> **The task**:
Of all the entries below, retype only the lines from the one with "Classy Paci Dainty" through the one with "total: 425.33 -> 363.17", exactly as they appear.

── Data records

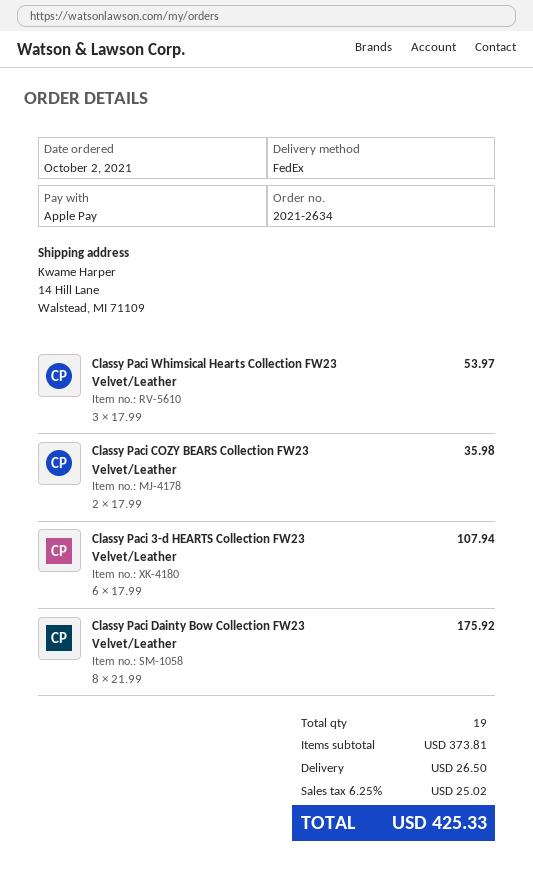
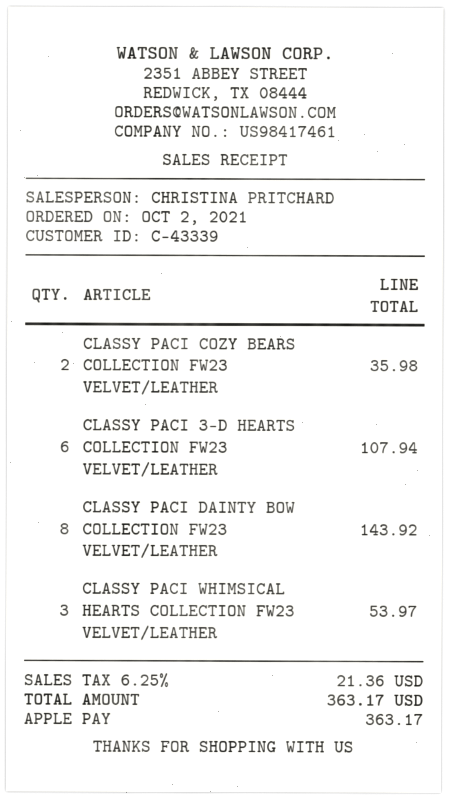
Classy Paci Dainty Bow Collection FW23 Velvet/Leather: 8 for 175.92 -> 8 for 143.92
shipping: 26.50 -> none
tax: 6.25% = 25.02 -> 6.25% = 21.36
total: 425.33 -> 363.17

────
── Data records

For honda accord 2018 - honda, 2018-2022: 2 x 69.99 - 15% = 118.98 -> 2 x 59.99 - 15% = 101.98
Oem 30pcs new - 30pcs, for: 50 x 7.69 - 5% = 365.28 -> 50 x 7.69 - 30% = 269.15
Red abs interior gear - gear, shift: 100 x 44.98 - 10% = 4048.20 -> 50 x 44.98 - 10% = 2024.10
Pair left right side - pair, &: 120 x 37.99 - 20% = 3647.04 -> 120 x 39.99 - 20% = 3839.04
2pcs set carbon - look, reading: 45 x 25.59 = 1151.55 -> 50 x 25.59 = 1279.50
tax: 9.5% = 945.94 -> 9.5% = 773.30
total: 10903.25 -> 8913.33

────

> **Output of the exercise**:
Classy Paci Dainty Bow Collection FW23 Velvet/Leather: 8 for 175.92 -> 8 for 143.92
shipping: 26.50 -> none
tax: 6.25% = 25.02 -> 6.25% = 21.36
total: 425.33 -> 363.17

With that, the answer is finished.